Bertie has a few secrets . . . And dragons aren't even his biggest one. Bertie's vet career is on fire. But when a friend turned foe threatens his job, Bertie panics. He covers up mistakes. Just tiny ones . . . like dragons. As Bertie embarks on a frantic race to control these fifteen-ton mutant blowtorches, betrayal stops him at every turn. With secrets piling up, will he have the guts to slay his inner dragons? Or will the island's newest mutants burn his career, his life, and Saint Quiche to the ground? The Veterinarian's Field Guide to Smelly Dragon Breath is the sequel to the humorous fantasy novel The Veterinarian's Field Guide to Rabid Unicorns. Interview with the author Q: The Saint Quiche Island Archives fantasy series seems to cross multiple categories. Tell us about that. Elise: I wrote this series for adults who love reading books for the younger set, but who also like protagonists who are closer to their age. Oh, and they like a dash of rum to boot. Q: So what genre is it? Elise: Definitely humorous fantasy. If I had to categorize it, I'd say the series fits well in New Adult and College Humorous Fantasy with a side helping of action. Q: Who will enjoy these books? Elise: If you like lighthearted, clean fantasy with lots of humor that twists the typical take on mutants, these books are definitely work giving a try. Q: So we all know dragons and unicorns don't exist-- Elise: They don't? Q: What is one thing in this sequel that some people may think is fantasy but isn't? Elise: Glad you asked. Bertie gets to leave the unicorn park more in this book, and one spot he spends a lot of time at is St. Quiche's bioluminescent bay. It contains these tiny creatures called dinoflagellates. When disturbed, they light up. Think fireflies, but in water. Because the bay has limited access to a larger body of water and low-light conditions, the dinoflagellates' luminescence is visible.
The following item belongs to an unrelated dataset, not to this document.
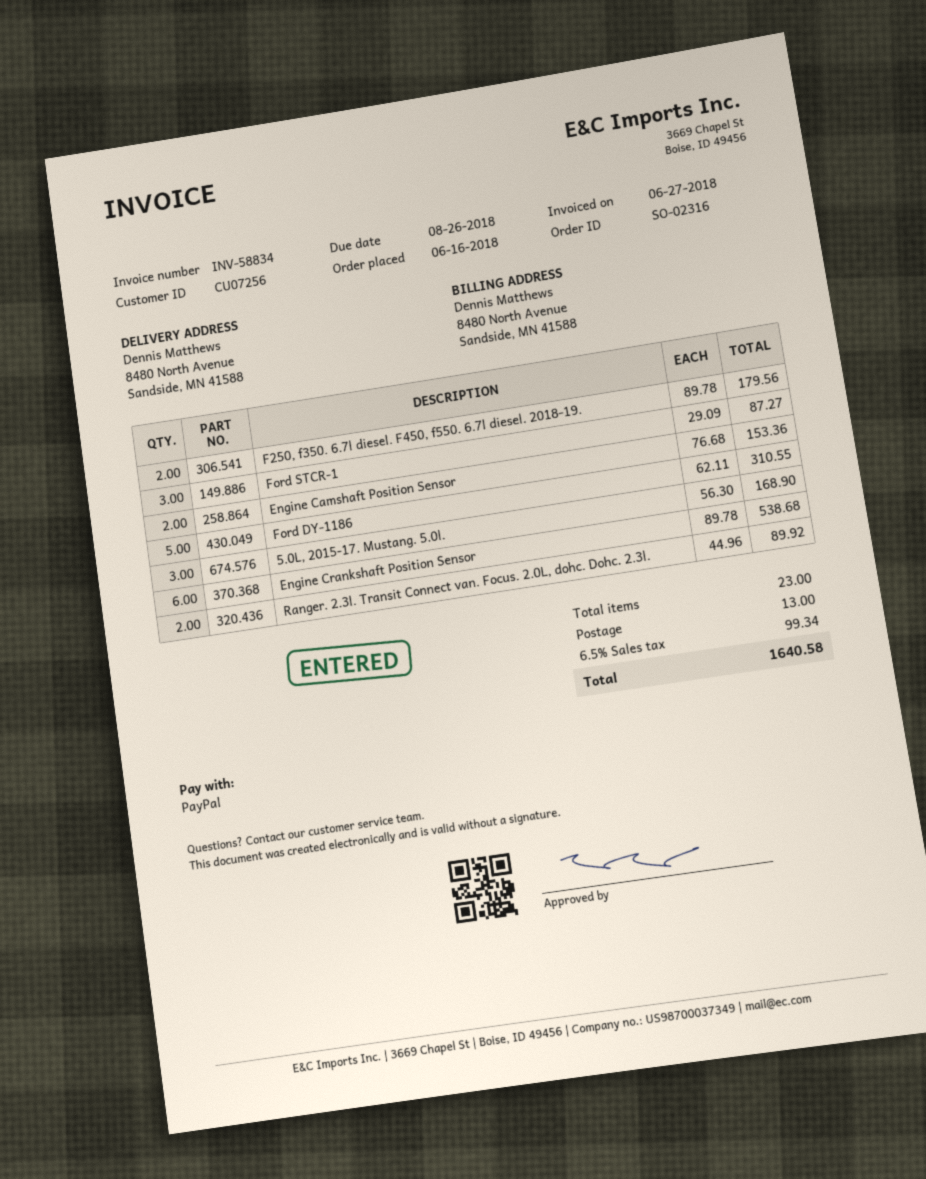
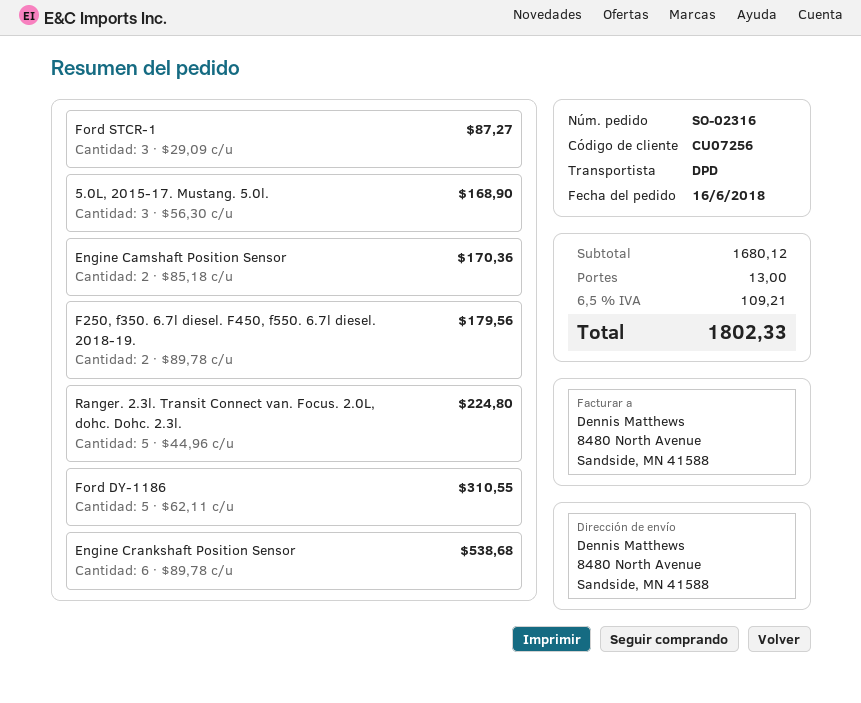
Engine Camshaft Position Sensor: 2 x 76.68 = 153.36 -> 2 x 85.18 = 170.36
Ranger. 2.3l. Transit Connect van. Focus. 2.0L, dohc. Dohc. 2.3l.: 2 x 44.96 = 89.92 -> 5 x 44.96 = 224.80
tax: 6.5% = 99.34 -> 6.5% = 109.21
total: 1640.58 -> 1802.33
Q: So at night, you can see a wee bit of light in the water? Elise: If the conditions are right, you can see loads of light. When you swim in the water, it glows all around you. Lift your arm out of water, and pinpricks of light stream down. It's magical but real. When my family and I go to one of the bio-bays in Puerto Rico, after we come home, we pile together in the dark bathroom and squeeze water out of our clothes to see all these little dots of light drip to the floor. Stranger than any fantasy fiction, you know?